Hakai Magazine

menu
Close-up of a soft coral branch (Dendronephthya sp), Great Barrier Reef, Australia
Some research from Australia’s Great Barrier Reef, where this soft coral grows, suggests that the physiology of corals can help cool the waters around them. Photo by Roberto Rinaldi/Minden Pictures

Climate Change Could Be Breaking a Natural Coral Reef Thermostat

Some ocean algae spew gases that encourage cooling clouds; but when they get too hot, they seem to stop.

Authored by

by Richard Kemeny

Article body copy

The 2,300-kilometer Great Barrier Reef fringing Australia’s northeast coast might function like a giant thermostat, regulating the temperature of its environment. Yet as scientists work to uncover more about this built-in mechanism, climate change might be breaking it.
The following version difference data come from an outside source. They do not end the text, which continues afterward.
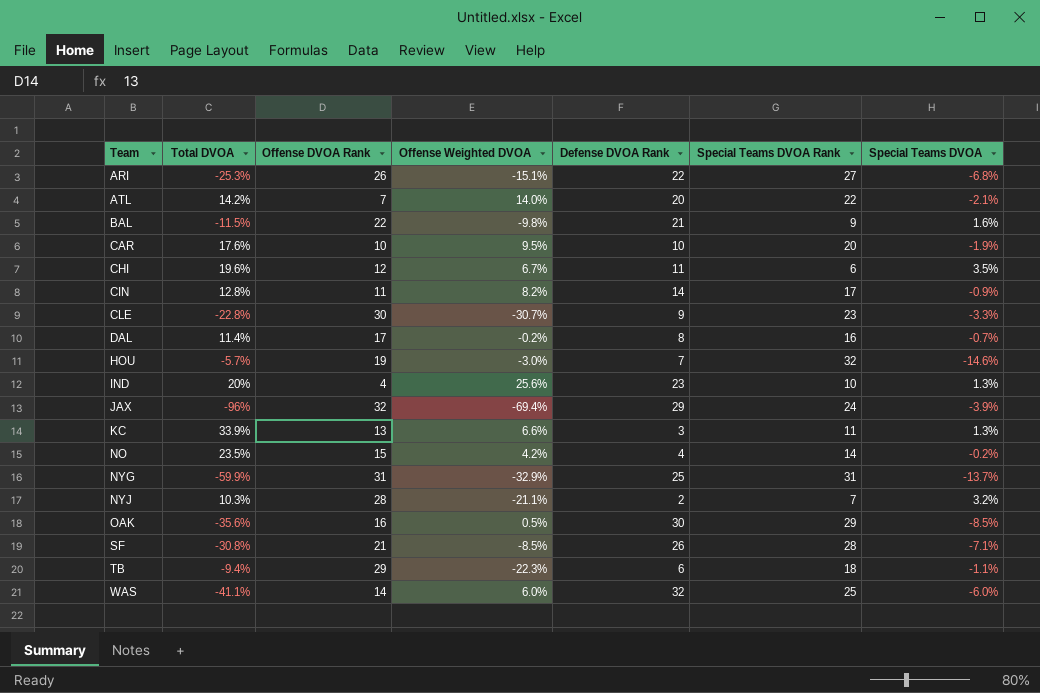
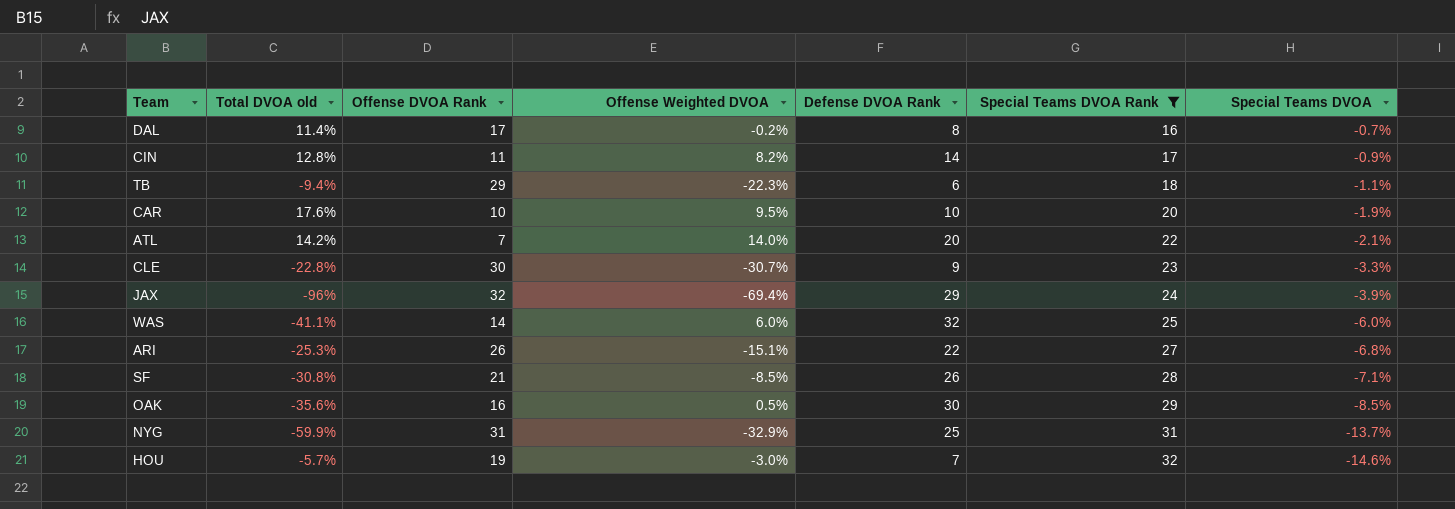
filter: none -> Special Teams DVOA Rank >= 16
row order: Team ascending -> Special Teams DVOA Rank ascending
column name: Total DVOA -> Total DVOA old

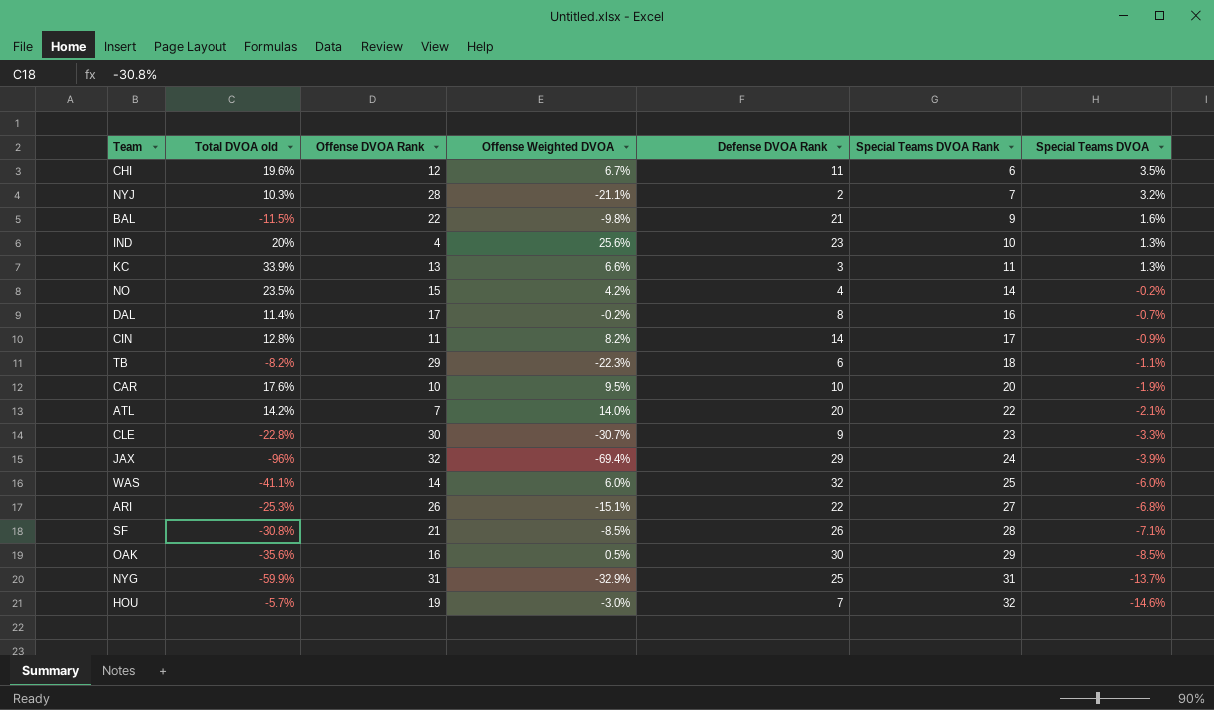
filter: Special Teams DVOA Rank >= 16 -> none
TB | Total DVOA old: -9.4% -> -8.2%

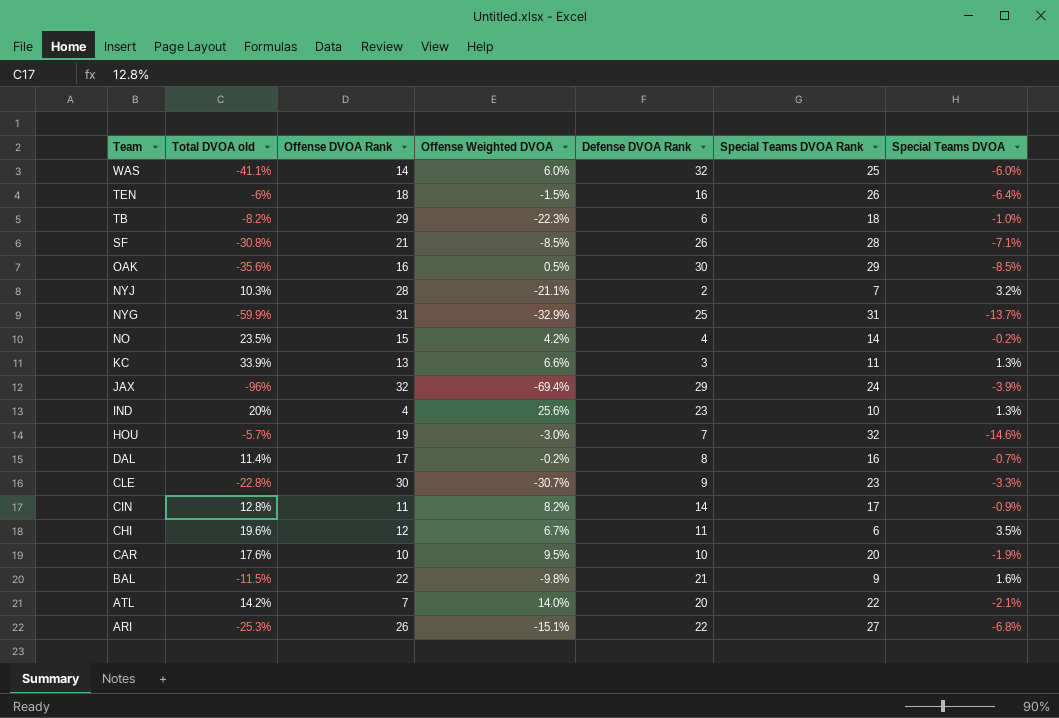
row order: Special Teams DVOA Rank ascending -> Team descending
row TEN: none -> -6% | 18 | -1.5% | 16 | 26 | -6.4%
TB | Special Teams DVOA: -1.1% -> -1.0%

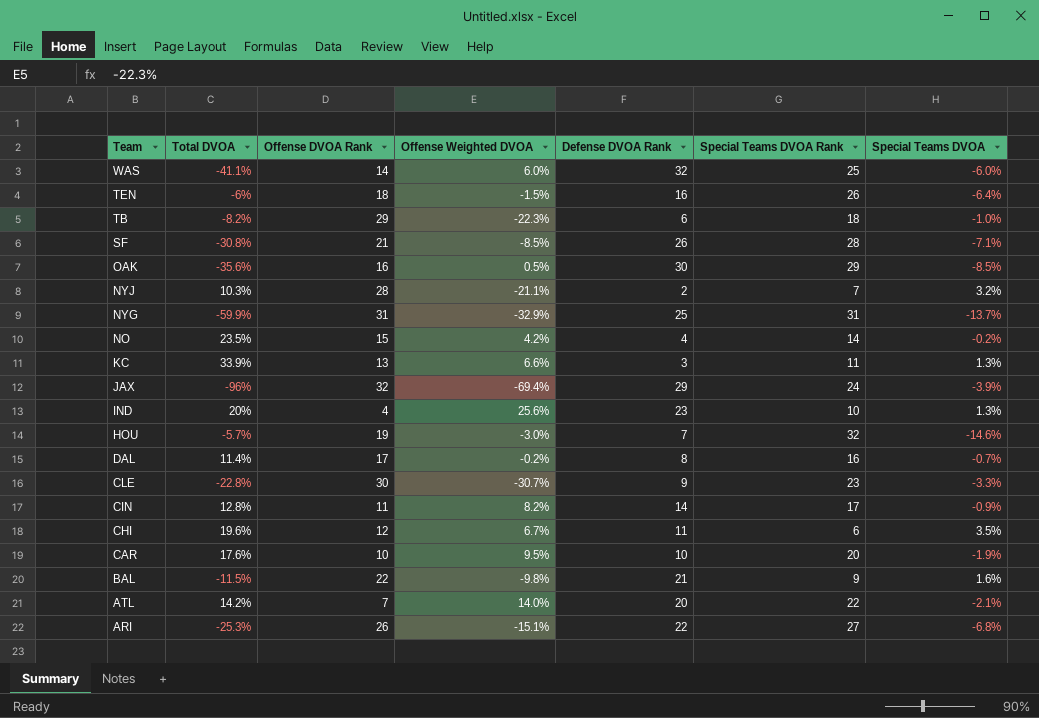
column name: Total DVOA old -> Total DVOA

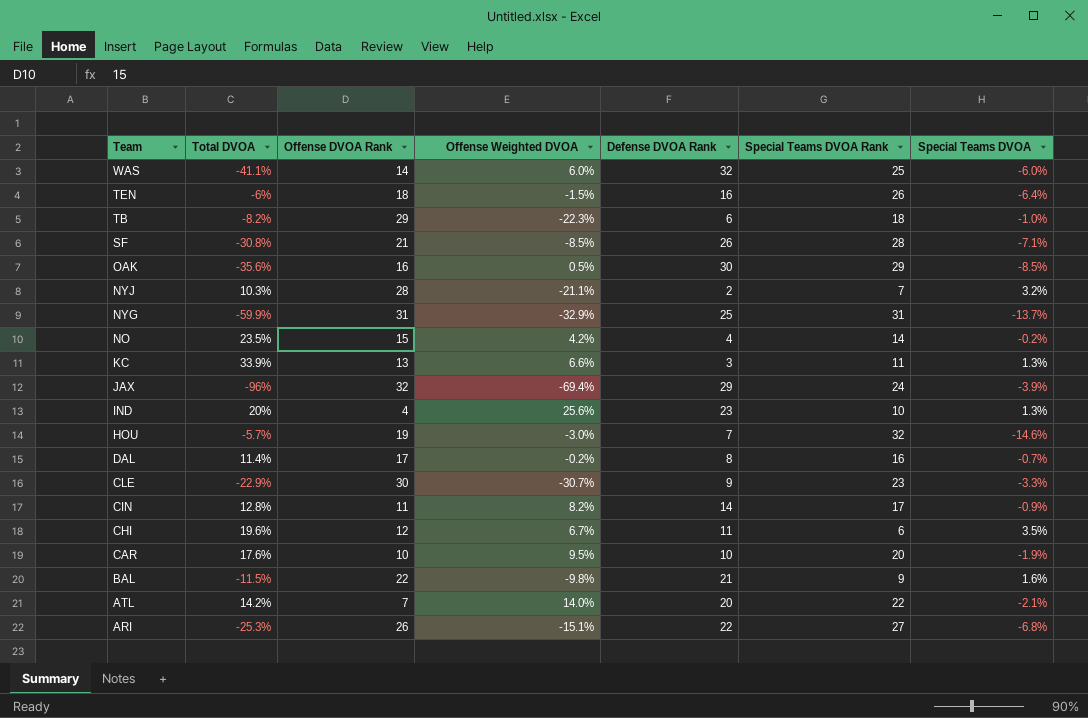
CLE | Total DVOA: -22.8% -> -22.9%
In the late 1980s, a group of scientists hypothesized that some phytoplankton and algae, including the zooxanthellae that live in corals, employ a biological feedback loop that might control the water temperature around them. When stressed by heat, zooxanthellae produce compounds that make a gas called dimethyl sulfide (DMS), which creates an aerosol layer just above the water. The fine particles in this aerosol layer scatter sunlight. They also act as the nuclei for the formation of tiny water droplets that tend to make low, bright clouds that shade and cool the water’s surface.

While all the steps in the feedback loop are known, it isn’t clear whether coral algae can actually regulate the temperature of their environment in this way. For instance, they may not trigger the production of enough DMS to make a difference, or perhaps something more complex is going on and temperature dampening doesn’t happen at all.

Rebecca Jackson, an oceanic and atmospheric scientist at Griffith University in Australia, studied nearly two decades of data from the Great Barrier Reef to find out more. Jackson’s team analyzed all the available data on coral stress, sea surface temperature, and the thickness of the aerosol layer to see what patterns emerged. Aerosol amounts increased when water temperatures went up with the seasons and other natural variations, they found. Meanwhile, other work has shown that the water temperature over the long term has increased a little less over the reef than elsewhere. Together, these findings support the idea that the corals were stimulating aerosol production and that some form of self-regulation is at play, the researchers argue.

Jackson’s team is currently looking at whether they can actually see an effect on low cloud cover from the amount of aerosols in the region. “This is exciting as it may provide some direct evidence,” Jackson says.

Importantly, there was also a worrying trend in the data. Once water temperatures shot up past the tolerance level for corals—about 27 °C—aerosol levels began to fall. This, the researchers argue, suggests that the mechanism has a tipping point after which it no longer works.

Jackson hypothesizes that as the algae living in corals get increasingly stressed, they use up almost all the compounds that make DMS to soak up other harmful compounds in their system, leaving very little to be released into the environment. After this point, temperatures continue to rise and corals become even more stressed—a positive feedback loop that might explain increased mass bleaching events. In their study, the researchers found that aerosol levels dropped significantly just before each of six mass bleaching events.

Peter Liss, an environmental scientist and professor emeritus at the University of East Anglia in the United Kingdom, thinks the results are interesting but speculative for now. If the DMS feedback loop only works sometimes, and is “broken” other times, he notes, that might explain why it has been so hard to actually observe it in the real world.

The findings could help predict the future resilience of corals to climate change and feed into research on proposed geoengineering techniques—some scientists have suggested spraying aerosols into the air above coral reefs to protect particularly vulnerable or ecologically important regions from bleaching, for example. “It’s important that we understand if and how natural aerosol-cloud feedbacks work so that we can accurately inform these types of strategies,” says Jackson.